Protocol: CT.gov Structural Missingness

This protocol quantifies field-level structural missingness across the March 29, 2026 ClinicalTrials.gov full-registry snapshot. The full 578,109-study universe is used to estimate missingness in publication links, IPD statements, detailed descriptions, locations, and outcome fields. Secondary outputs compare structural sparsity across sponsor classes so descriptive loss is not mistaken for a uniform registry problem.
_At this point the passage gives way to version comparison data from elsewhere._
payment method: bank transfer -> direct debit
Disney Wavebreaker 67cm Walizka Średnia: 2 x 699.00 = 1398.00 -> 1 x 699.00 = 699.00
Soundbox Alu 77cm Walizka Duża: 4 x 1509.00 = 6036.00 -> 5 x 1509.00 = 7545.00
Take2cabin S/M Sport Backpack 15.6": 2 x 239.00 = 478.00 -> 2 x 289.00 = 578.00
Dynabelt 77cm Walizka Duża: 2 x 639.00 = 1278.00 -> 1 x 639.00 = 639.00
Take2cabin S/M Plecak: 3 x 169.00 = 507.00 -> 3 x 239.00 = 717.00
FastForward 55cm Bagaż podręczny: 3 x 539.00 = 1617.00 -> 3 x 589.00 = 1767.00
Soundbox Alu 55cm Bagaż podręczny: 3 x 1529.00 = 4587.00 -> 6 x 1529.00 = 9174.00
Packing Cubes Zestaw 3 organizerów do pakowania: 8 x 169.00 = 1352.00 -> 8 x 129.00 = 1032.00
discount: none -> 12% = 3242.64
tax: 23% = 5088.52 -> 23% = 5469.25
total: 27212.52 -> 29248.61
The project is designed to surface information loss that occurs even when results-reporting rules are not the direct analytic target.

Outside Notes

Type: protocol
Primary estimand: Field-level structural missingness across the full registry
App: CT.gov Structural Missingness dashboard
Code: https://github.com/mahmood726-cyber/ctgov-structural-missingness
Date: 2026-03-29
Validation: FULL REGISTRY RUN

References

1. ClinicalTrials.gov API v2. National Library of Medicine. Accessed March 29, 2026.
2. Page MJ, McKenzie JE, Bossuyt PM, et al. The PRISMA 2020 statement. BMJ. 2021;372:n71.
3. Borenstein M, Hedges LV, Higgins JPT, Rothstein HR. Introduction to Meta-Analysis. 2nd ed. Wiley; 2021.

AI Disclosure

This work represents a compiler-generated evidence micro-publication built from structured registry data and deterministic summary code. AI was used as a constrained coding and drafting assistant for interface generation, packaging, and prose refinement, not as an autonomous author. The analytical choices, interpretation, and final outputs were reviewed by the author, who takes responsibility for the content.